* [Problem requirements]:
Skip every picture, and output exactly the lines starting at the one with "margin-top: none ->" and running through the last line of the material below.
#### Task material
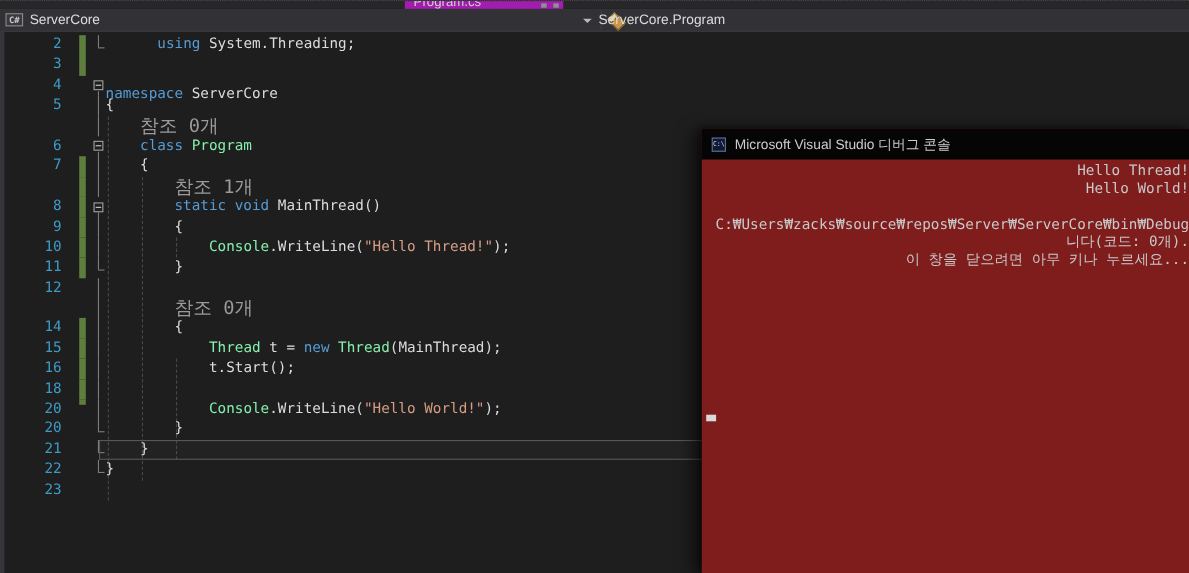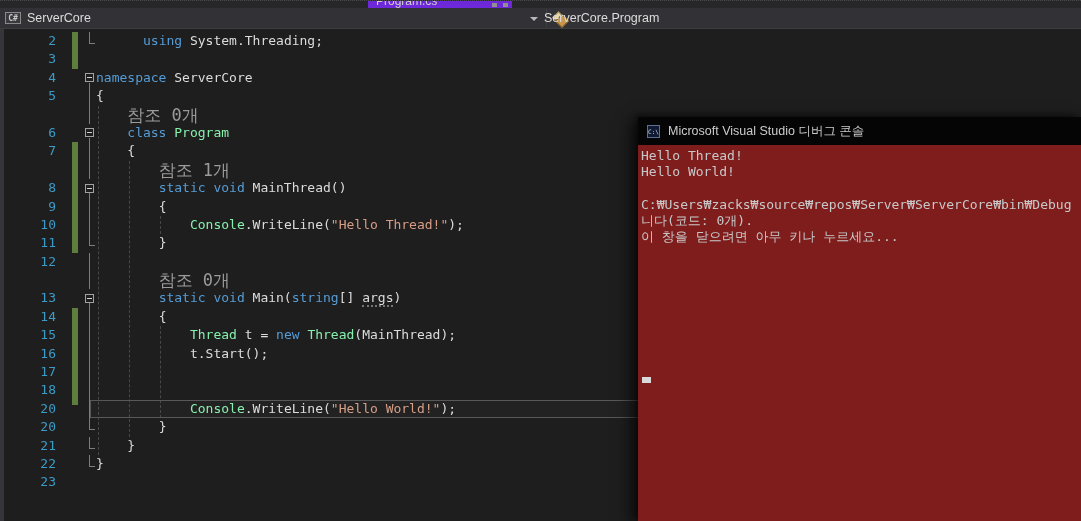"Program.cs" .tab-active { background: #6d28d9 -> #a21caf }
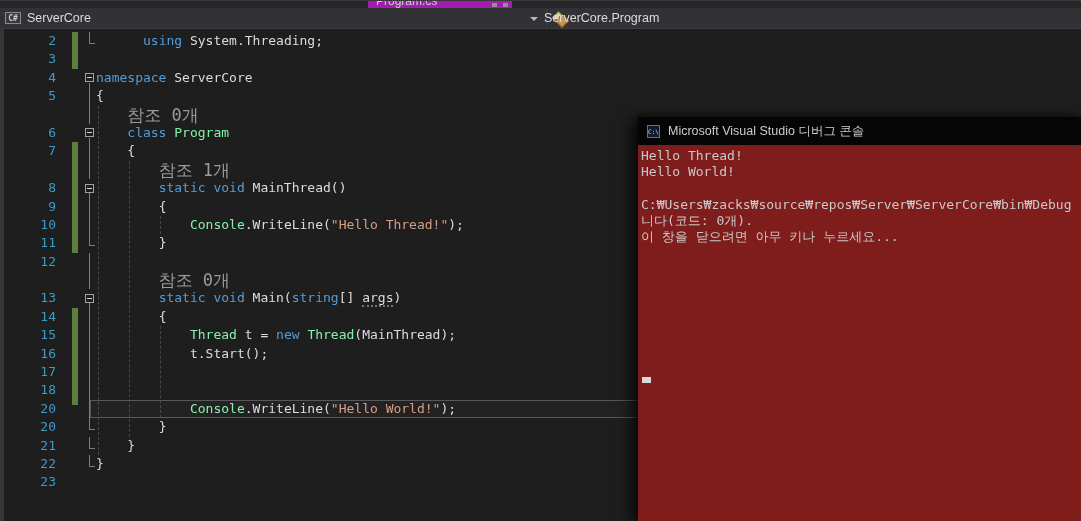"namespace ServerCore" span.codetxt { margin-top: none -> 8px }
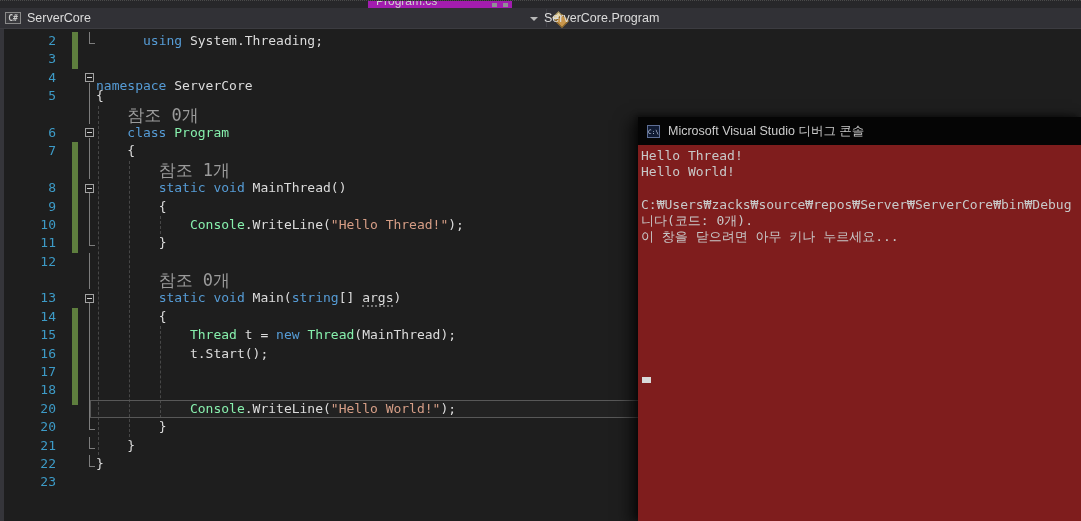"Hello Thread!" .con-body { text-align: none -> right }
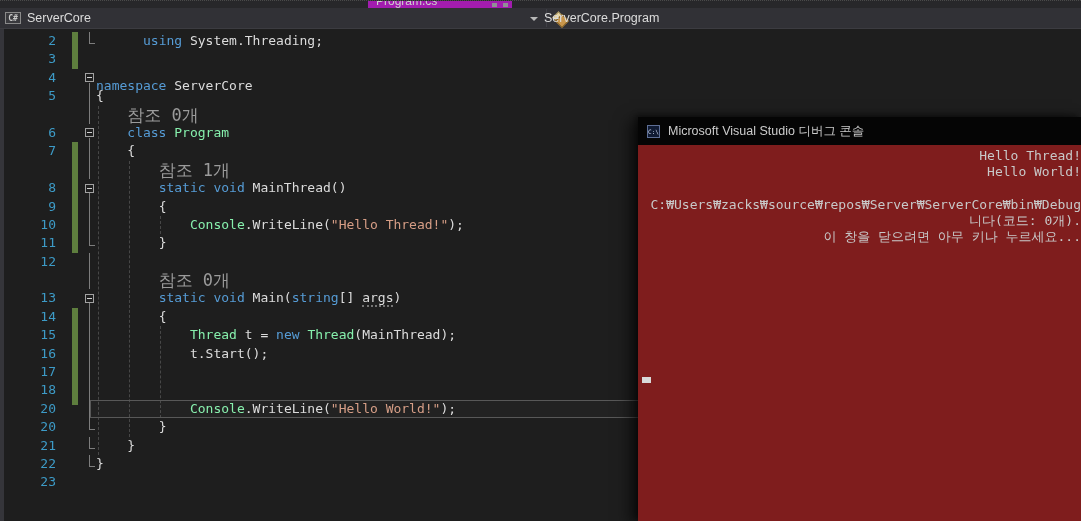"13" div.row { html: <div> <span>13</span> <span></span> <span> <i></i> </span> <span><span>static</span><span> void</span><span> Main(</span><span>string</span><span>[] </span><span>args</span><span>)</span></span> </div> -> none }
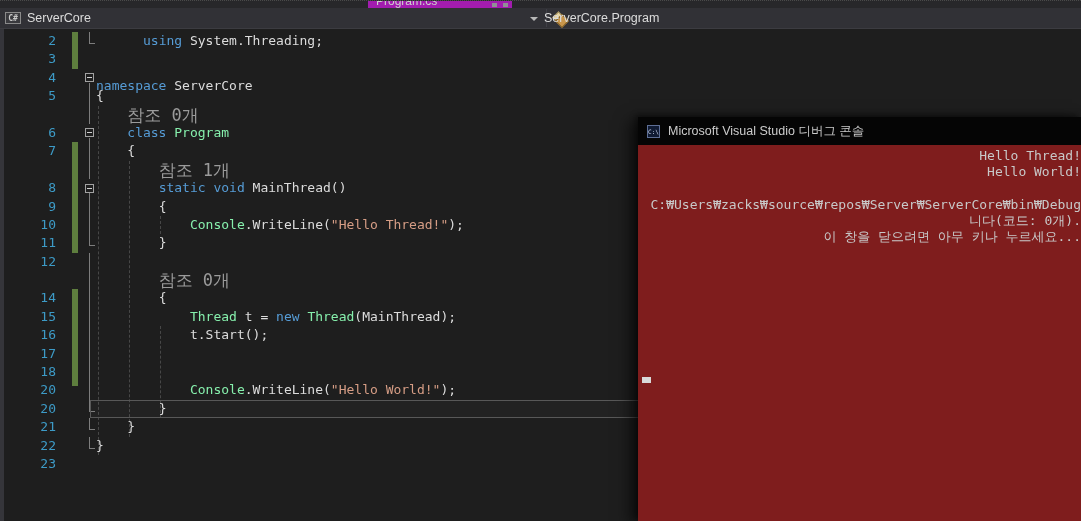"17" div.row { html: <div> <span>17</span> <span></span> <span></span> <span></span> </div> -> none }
########
* [Solution to this problem]:
"namespace ServerCore" span.codetxt { margin-top: none -> 8px }
"Hello Thread!" .con-body { text-align: none -> right }
"13" div.row { html: <div> <span>13</span> <span></span> <span> <i></i> </span> <span><span>static</span><span> void</span><span> Main(</span><span>string</span><span>[] </span><span>args</span><span>)</span></span> </div> -> none }
"17" div.row { html: <div> <span>17</span> <span></span> <span></span> <span></span> </div> -> none }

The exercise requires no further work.